Scene-Graph ViT: End-to-End Open-Vocabulary Visual Relationship Detection
Tim Salzmann, Markus Ryll, Alex Bewley, Matthias Minderer
TL;DR
This work tackles open-vocabulary visual relationship detection by moving away from decoder-centric VRD models and toward an encoder-only Scene-Graph ViT that learns object relationships directly within the image backbone. A key component is the Relationship Attention mechanism, which hard-selects a small set of high-confidence <subject-object> pairs via scores p_{ij} = s_i o_j^T, with relationship embeddings computed as $r_{ij} = ext{LayerNorm}(s_i + o_j)$ and classified against disentangled text embeddings for objects and predicates. The model is trained end-to-end on a mixture of object and relationship datasets, using bipartite matching and four losses that include $L_1$ and $gIoU$ for boxes, sigmoid cross-entropy for object/predicate classification, and a relationship-score loss. Empirically, Scene-Graph ViT achieves state-of-the-art VRD performance on Visual Genome (graph-constrained) and large-vocabulary GQA with real-time inference, while maintaining good object-detection performance and offering flexible, end-to-end training across diverse data—though challenges remain in HOI tasks and zero-shot generalization to unseen classes.
Abstract
Visual relationship detection aims to identify objects and their relationships in images. Prior methods approach this task by adding separate relationship modules or decoders to existing object detection architectures. This separation increases complexity and hinders end-to-end training, which limits performance. We propose a simple and highly efficient decoder-free architecture for open-vocabulary visual relationship detection. Our model consists of a Transformer-based image encoder that represents objects as tokens and models their relationships implicitly.
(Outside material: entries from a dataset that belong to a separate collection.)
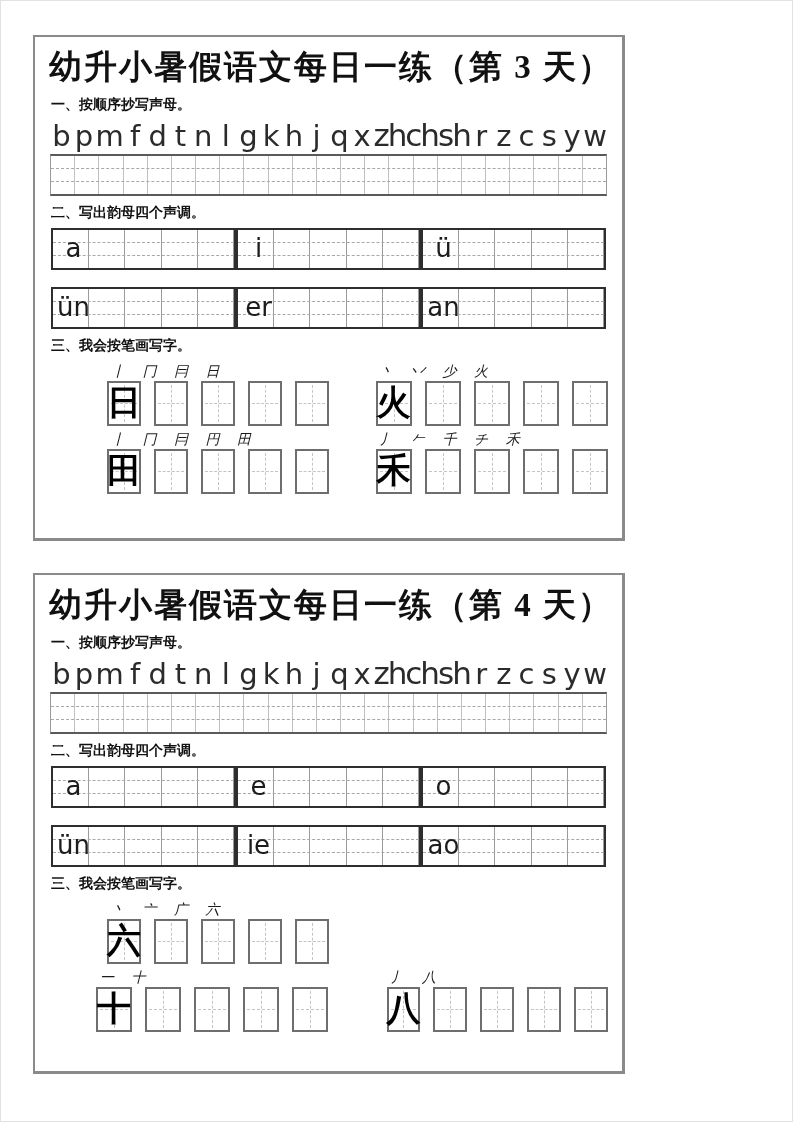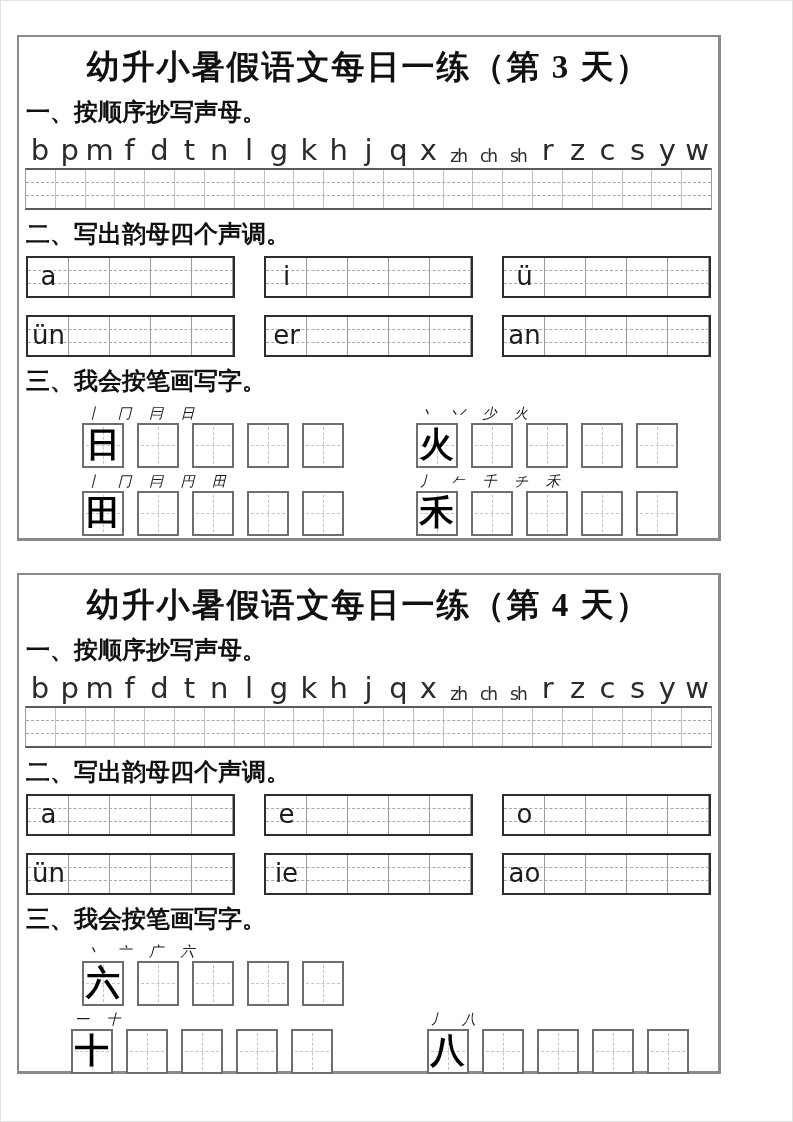"幼升小暑假语文每日一练（第 3 天）" .sheet { left: 17px -> 33px; padding: 0 5px -> 0 14px; width: 704px -> 592px }
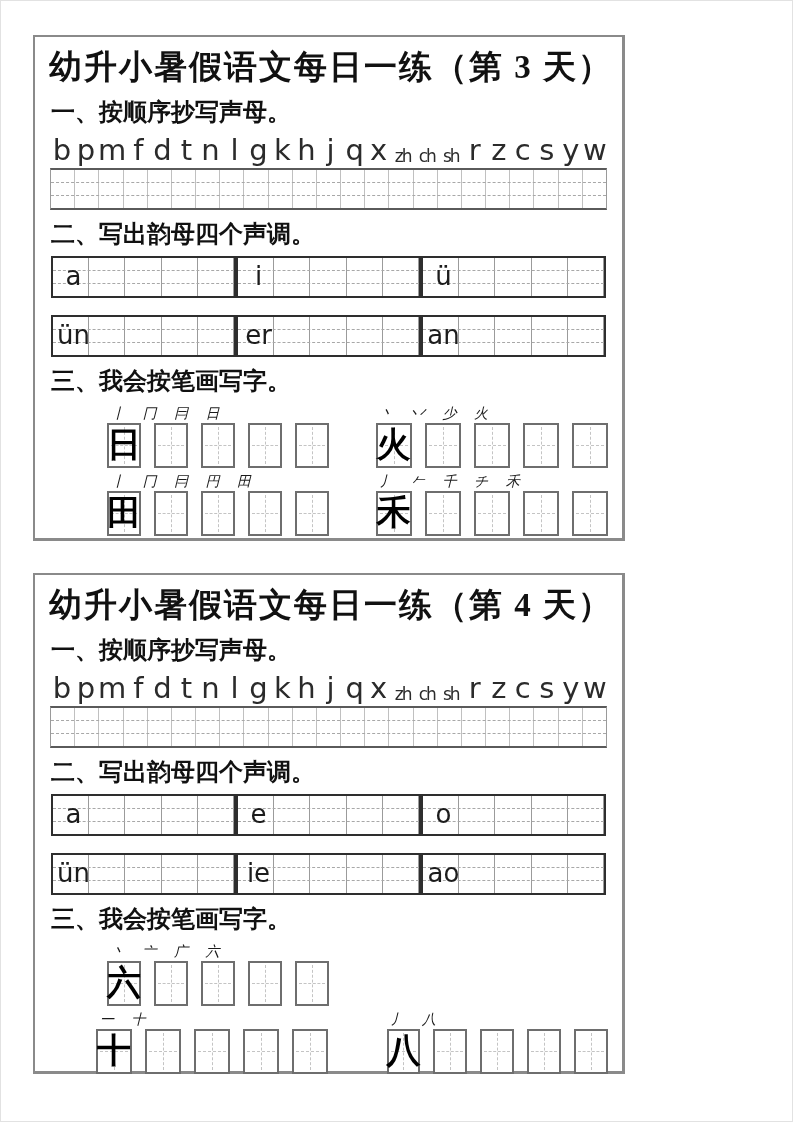"一、按顺序抄写声母。" .sec-heading { font-size: 24px -> 14px }
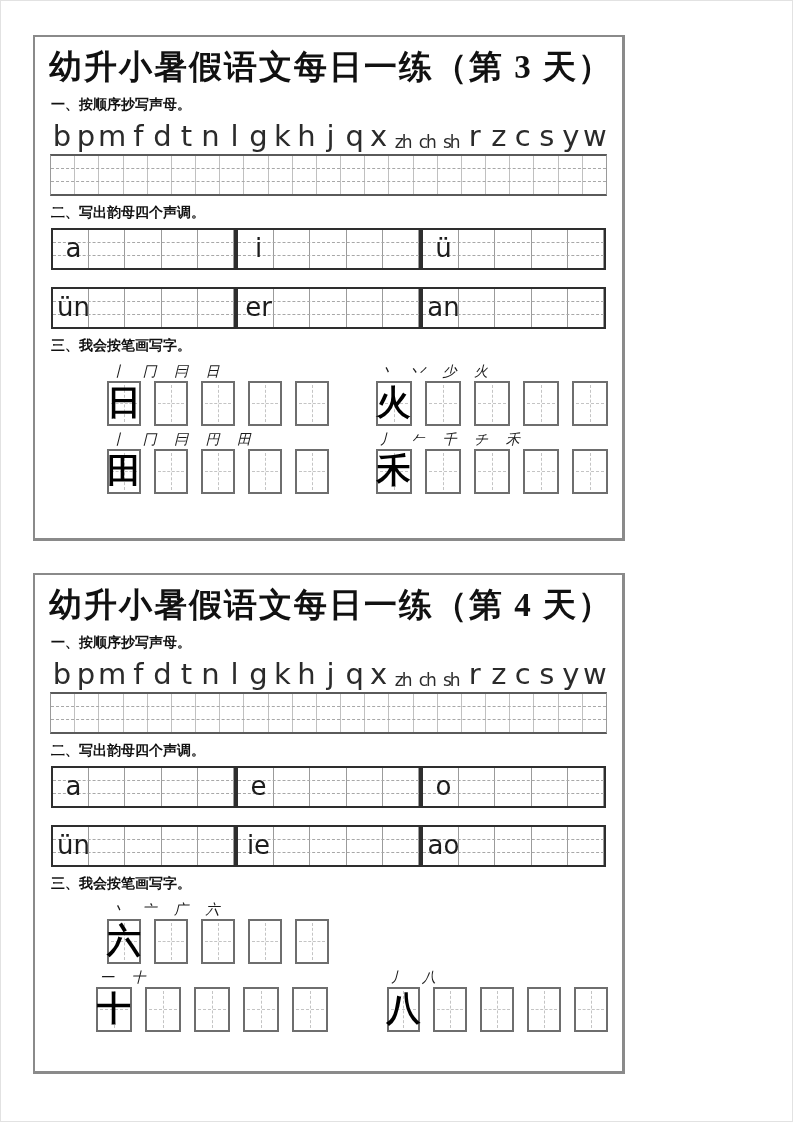"zh" .letters-row .letter.multi { font-size: 17px -> 31px }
To extract relationship information, we introduce an attention mechanism that selects object pairs likely to form a relationship. We provide a single-stage recipe to train this model on a mixture of object and relationship detection data. Our approach achieves state-of-the-art relationship detection performance on Visual Genome and on the large-vocabulary GQA benchmark at real-time inference speeds. We provide ablations, real-world qualitative examples, and analyses of zero-shot performance.